Kosinsky. Da stand ich, wie von tausend Donnern getroffen! – Blut! war mein erster Gedanke, Blut! mein lezter. Schaum auf dem Munde renn ich nach Hauß, wähle mir einen dreyspizigen Degen, und damit in aller Jast in des Ministers Hauß, denn nur er – er nur war der höllische Kuppler gewesen. Man mus mich von der Gasse bemerkt haben, denn wie ich hinauftrete, waren alle Zimmer verschlossen. Ich suche, ich frage: Er sey zum Fürsten gefahren, war die [132] Antwort. Ich mache mich geradenwegs dahin, man wollte nichts von ihm wissen. Ich gehe zurück, sprenge die Thüren ein, find ihn, wollte eben – aber da sprangen fünf bis sechs Bediente aus dem Hinterhalt, und entwanden mir den Degen.
Schweizer stampft auf den Boden. Und er kriegte nichts, und du zogst leer ab?
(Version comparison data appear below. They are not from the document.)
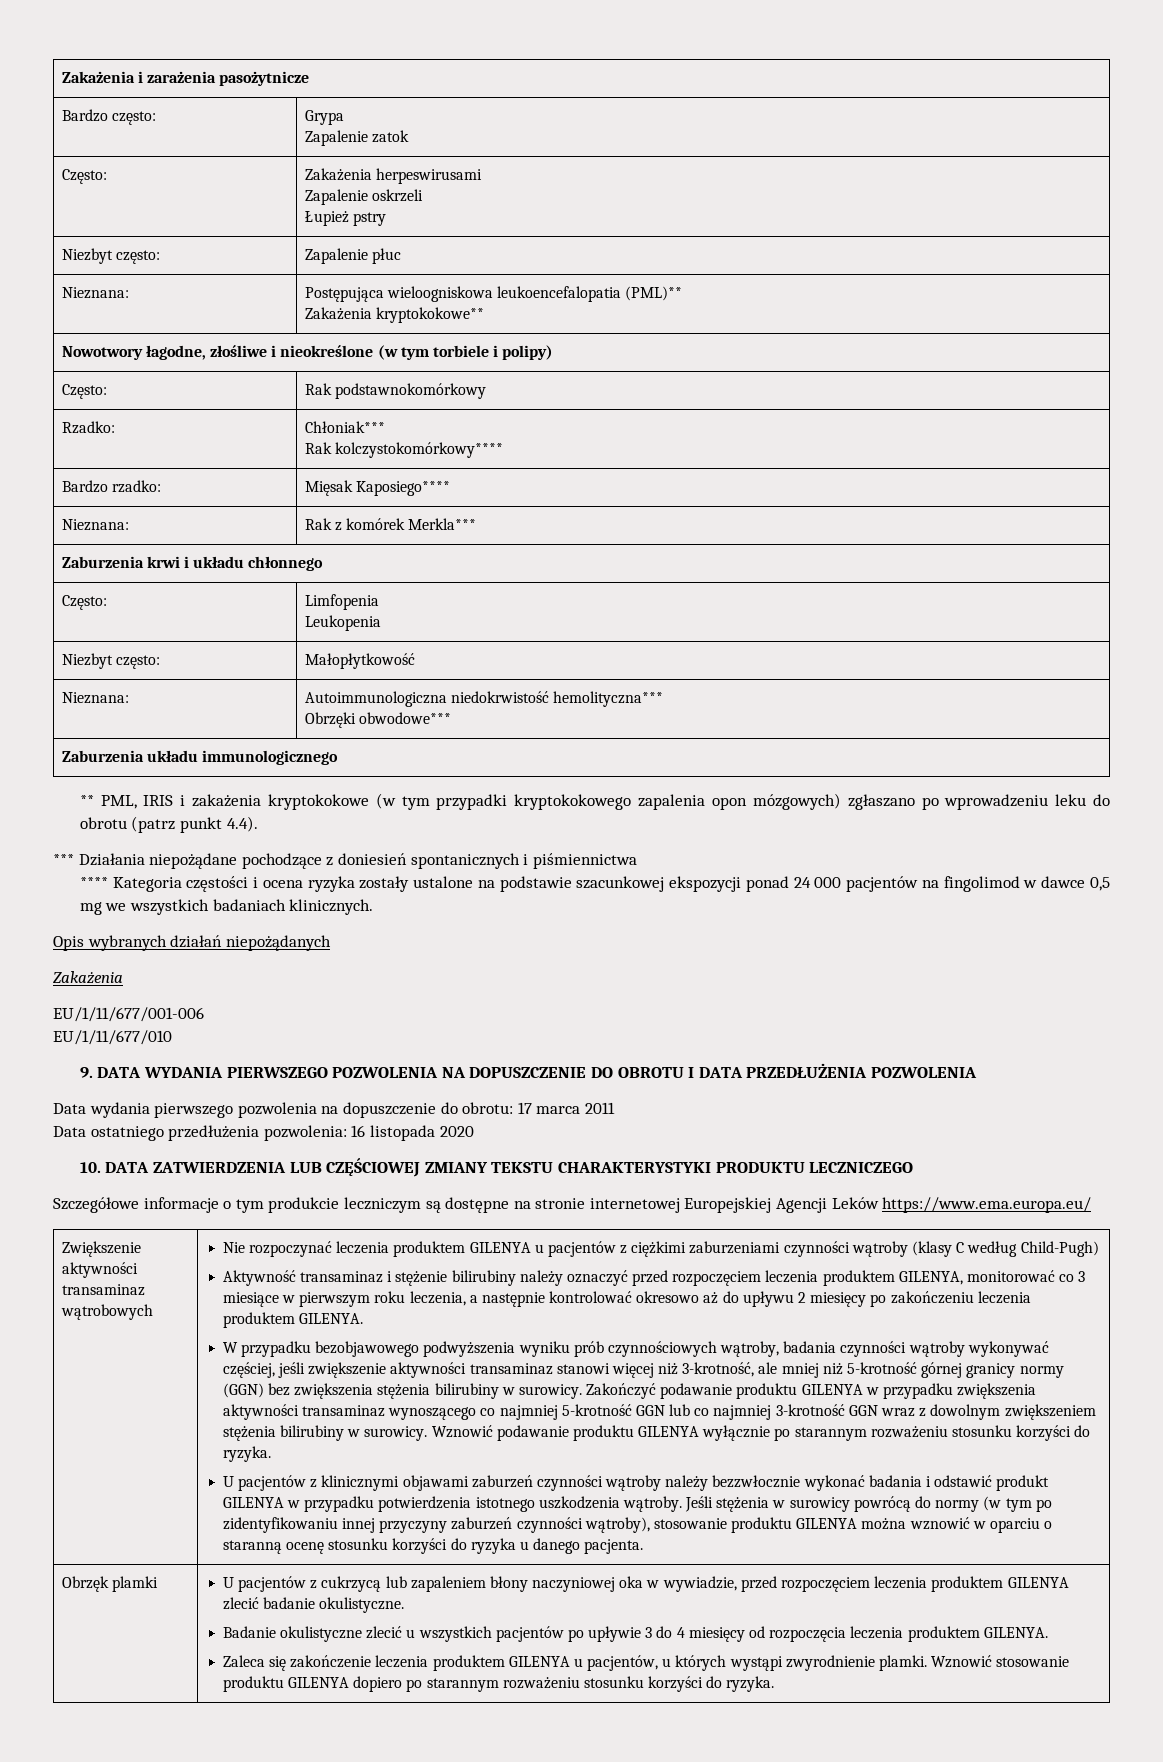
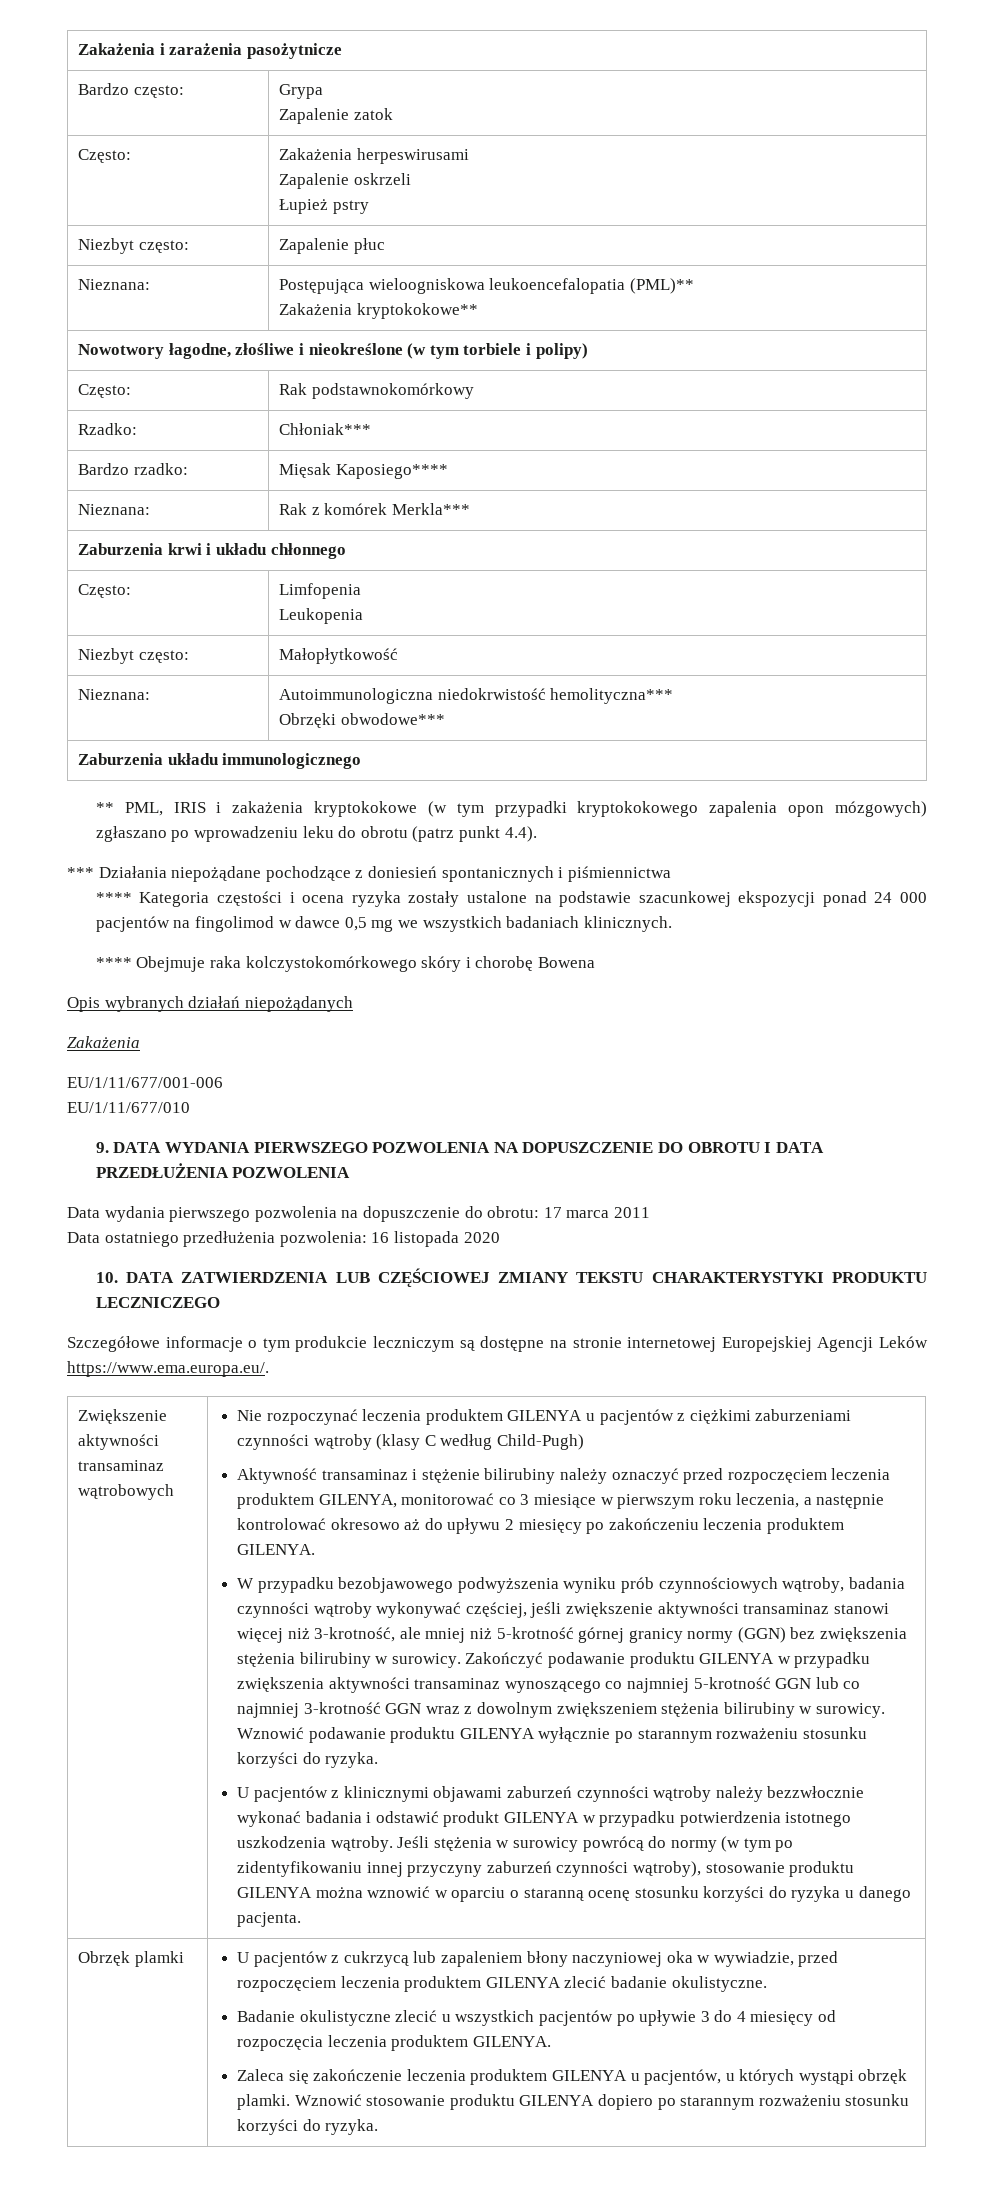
  Rzadko: | Chłoniak***
- Rak kolczystokomórkowy****
+ **** Obejmuje raka kolczystokomórkowego skóry i chorobę Bowena
- Szczegółowe informacje o tym produkcie leczniczym są dostępne na stronie internetowej Europejskiej Agencji Leków https://www.ema.europa.eu/
+ Szczegółowe informacje o tym produkcie leczniczym są dostępne na stronie internetowej Europejskiej Agencji Leków https://www.ema.europa.eu/.
- Zaleca się zakończenie leczenia produktem GILENYA u pacjentów, u których wystąpi zwyrodnienie plamki.
+ Zaleca się zakończenie leczenia produktem GILENYA u pacjentów, u których wystąpi obrzęk plamki.

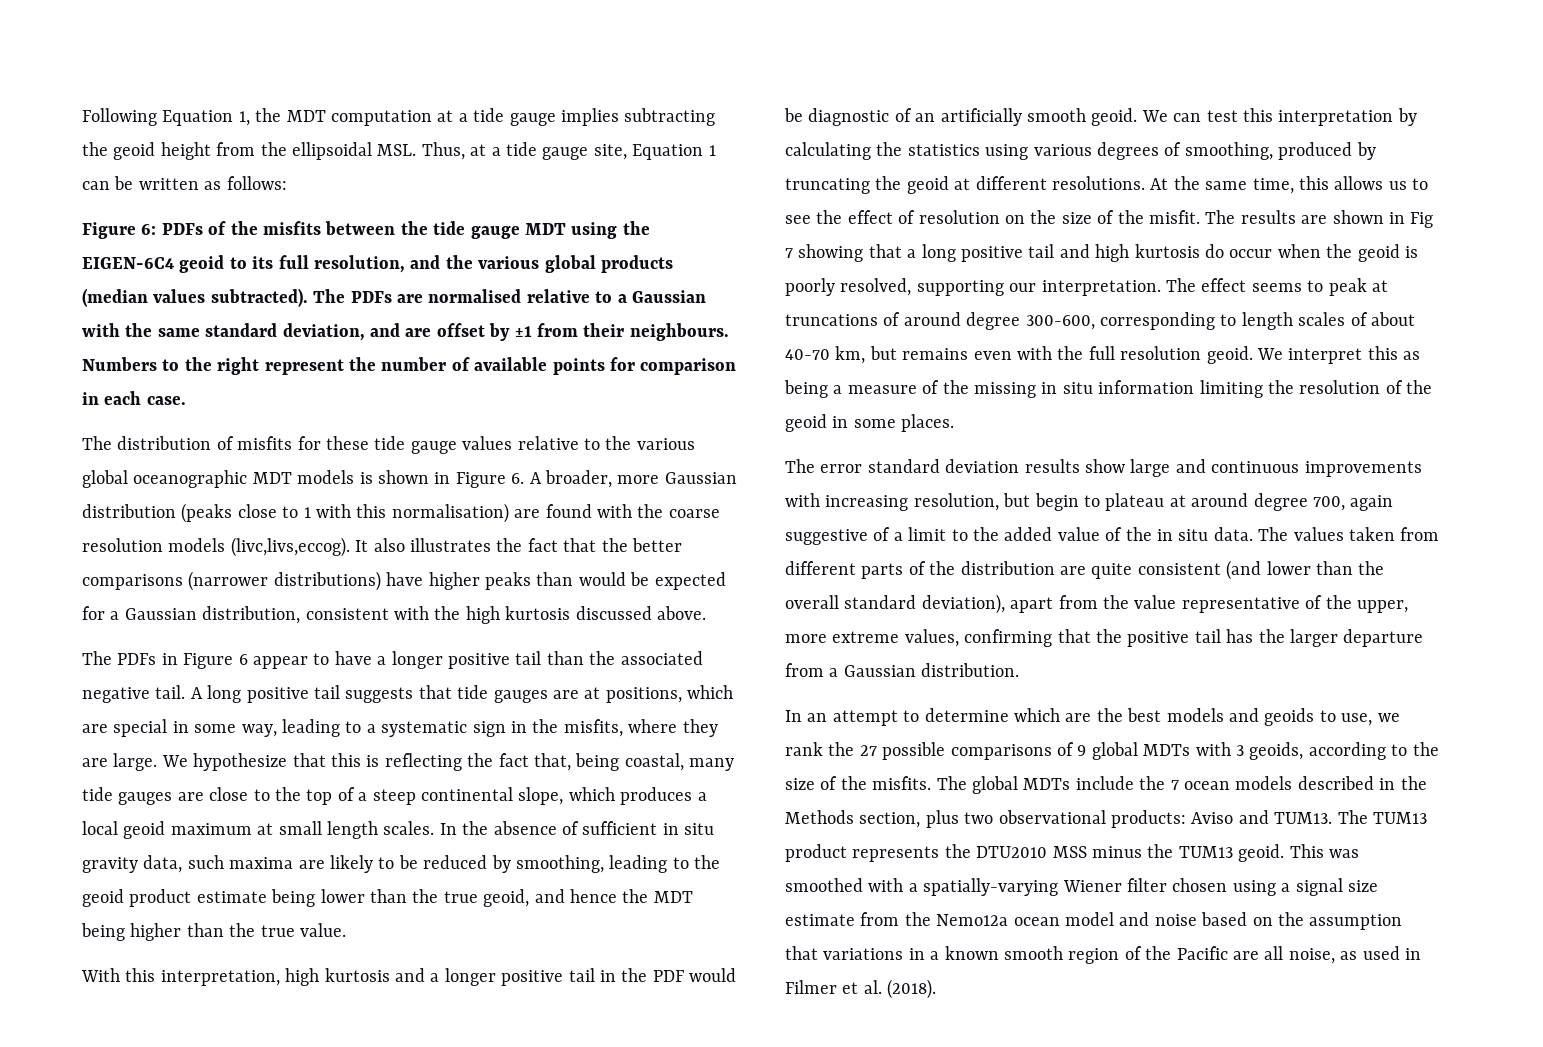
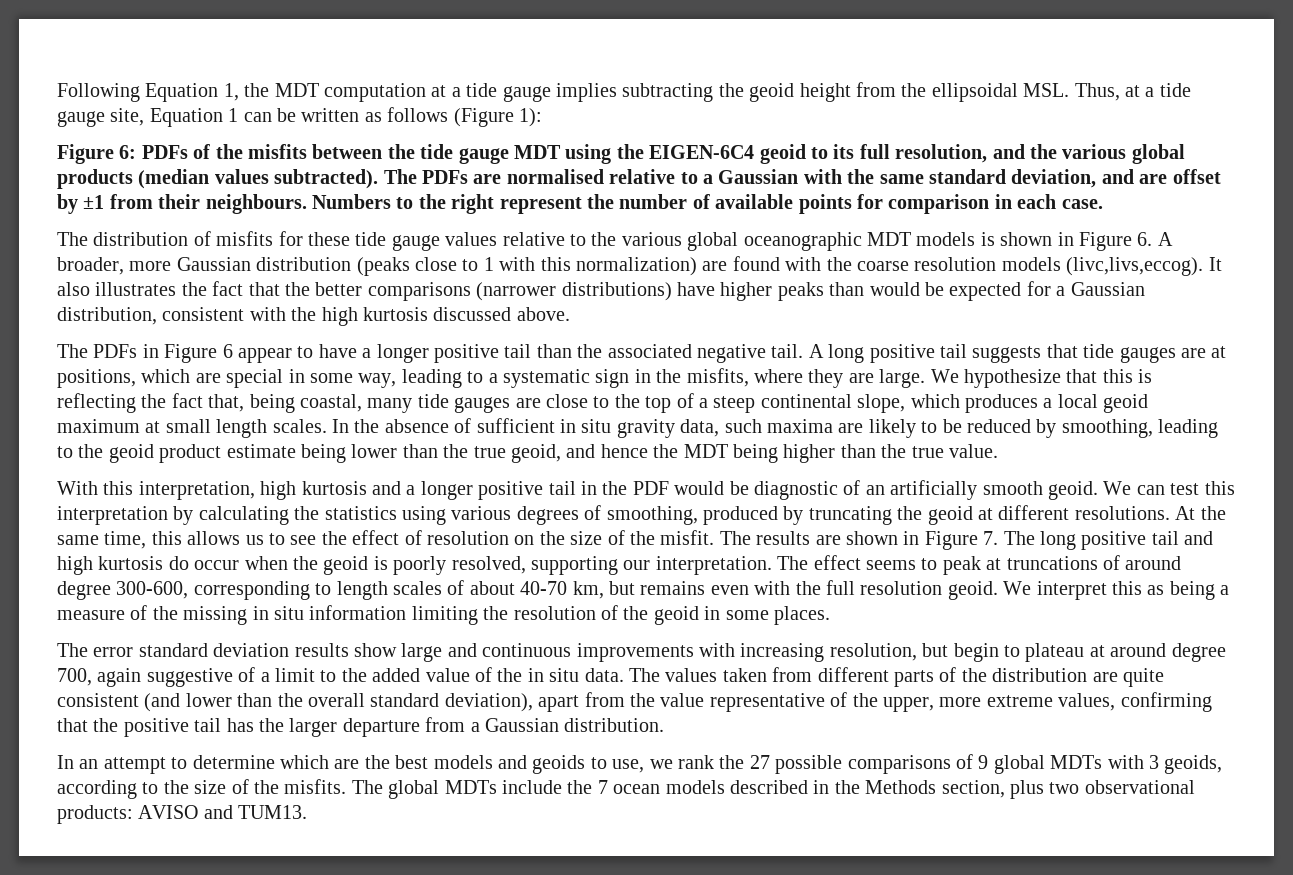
- Following Equation 1, the MDT computation at a tide gauge implies subtracting the geoid height from the ellipsoidal MSL. Thus, at a tide gauge site, Equation 1 can be written as follows:
+ Following Equation 1, the MDT computation at a tide gauge implies subtracting the geoid height from the ellipsoidal MSL. Thus, at a tide gauge site, Equation 1 can be written as follows (Figure 1):
- The distribution of misfits for these tide gauge values relative to the various global oceanographic MDT models is shown in Figure 6. A broader, more Gaussian distribution (peaks close to 1 with this normalisation) are found with the coarse resolution models (livc,livs,eccog).
+ The distribution of misfits for these tide gauge values relative to the various global oceanographic MDT models is shown in Figure 6. A broader, more Gaussian distribution (peaks close to 1 with this normalization) are found with the coarse resolution models (livc,livs,eccog).
- The results are shown in Fig 7 showing that a long positive tail and high kurtosis do occur when the geoid is poorly resolved, supporting our interpretation.
+ The results are shown in Figure 7. The long positive tail and high kurtosis do occur when the geoid is poorly resolved, supporting our interpretation.
- The global MDTs include the 7 ocean models described in the Methods section, plus two observational products: Aviso and TUM13. The TUM13 product represents the DTU2010 MSS minus the TUM13 geoid. This was smoothed with a spatially-varying Wiener filter chosen using a signal size estimate from the Nemo12a ocean model and noise based on the assumption that variations in a known smooth region of the Pacific are all noise, as used in Filmer et al. (2018).
+ The global MDTs include the 7 ocean models described in the Methods section, plus two observational products: AVISO and TUM13.

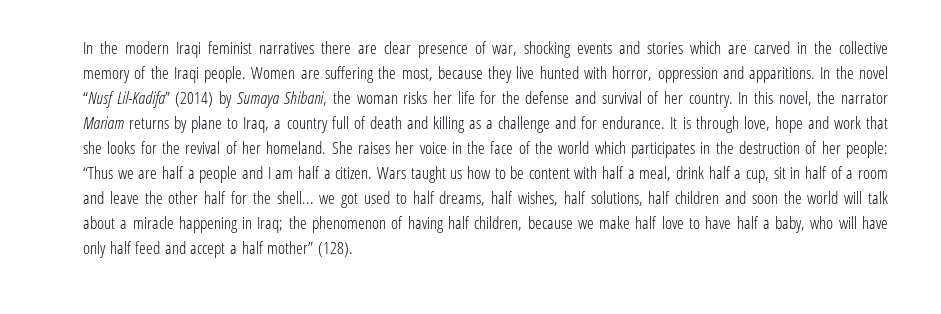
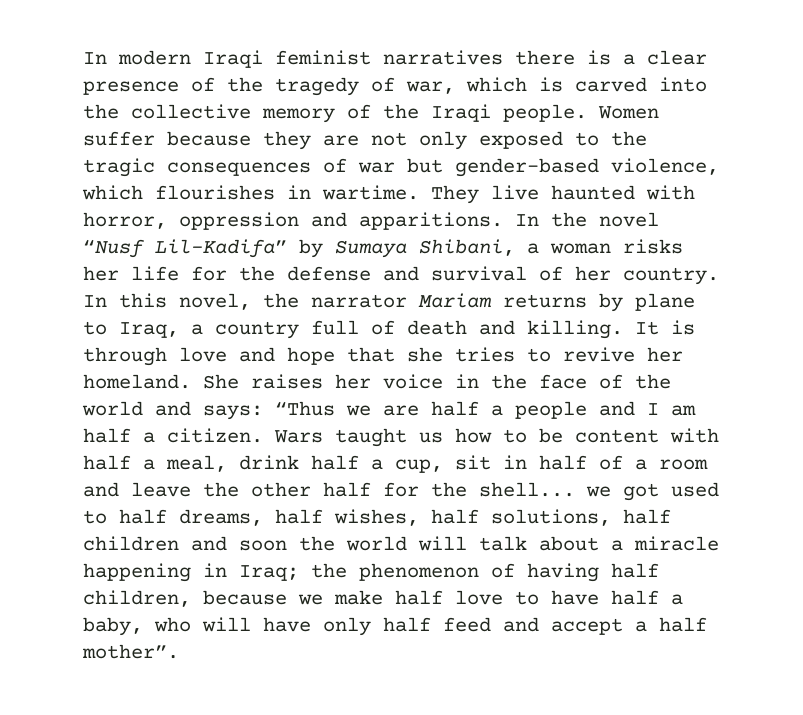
- In the modern Iraqi feminist narratives there are clear presence of war, shocking events and stories which are carved in the collective memory of the Iraqi people.
+ In modern Iraqi feminist narratives there is a clear presence of the tragedy of war, which is carved into the collective memory of the Iraqi people.
- Women are suffering the most, because they live hunted with horror, oppression and apparitions.
+ Women suffer because they are not only exposed to the tragic consequences of war but gender-based violence, which flourishes in wartime. They live haunted with horror, oppression and apparitions.
- In the novel “Nusf Lil-Kadifa” (2014) by Sumaya Shibani, the woman risks her life for the defense and survival of her country.
+ In the novel “Nusf Lil-Kadifa” by Sumaya Shibani, a woman risks her life for the defense and survival of her country.
- In this novel, the narrator Mariam returns by plane to Iraq, a country full of death and killing as a challenge and for endurance. It is through love, hope and work that she looks for the revival of her homeland.
+ In this novel, the narrator Mariam returns by plane to Iraq, a country full of death and killing. It is through love and hope that she tries to revive her homeland.
- She raises her voice in the face of the world which participates in the destruction of her people: “Thus we are half a people and I am half a citizen.
+ She raises her voice in the face of the world and says: “Thus we are half a people and I am half a citizen.
- the phenomenon of having half children, because we make half love to have half a baby, who will have only half feed and accept a half mother” (128).
+ the phenomenon of having half children, because we make half love to have half a baby, who will have only half feed and accept a half mother”.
Kosinsky. Ich wurde ergriffen, angeklagt, peinlich processirt. infam – merkts euch! – aus besonderer Gnade infam aus den Gränzen gejagt, meine Güter fielen als Präsent dem Minister zu, meine Amalia bleibt in den Klauen des Tygers, verseufzt und vertrauert ihr Leben, während daß meine Rache fasten, und sich unter das Joch des Despotismus krümmen muß.
Schweizer aufstehend, seinen Degen wezend. Das ist Wasser auf unsere Mühle, Hauptmann! Da gibts was anzuzünden!
Moor der bisher in heftigen Bewegungen hin und her gegangen, springt rasch auf, zu den Räubern. Ich muß sie sehen – auf! rafft zusammen – du bleibst, Kosinsky – pakt eilig zusammen!
Die Räuber. Wohin? was?
Moor. Wohin? wer fragt wohin? heftig zu Schweizern. Verräther, du willst mich zurückhalten? Aber bey der Hoffnung des Himmels! –
Schweizer. Verräther ich? – geh in die Hölle, ich folge dir!
[133] Moor fällt ihm um den Hals. Bruderherz! du folgst mir – sie weint, sie vertrauert ihr Leben. Auf! hurtig! alle! nach Franken! in acht Tagen müssen wir dort seyn.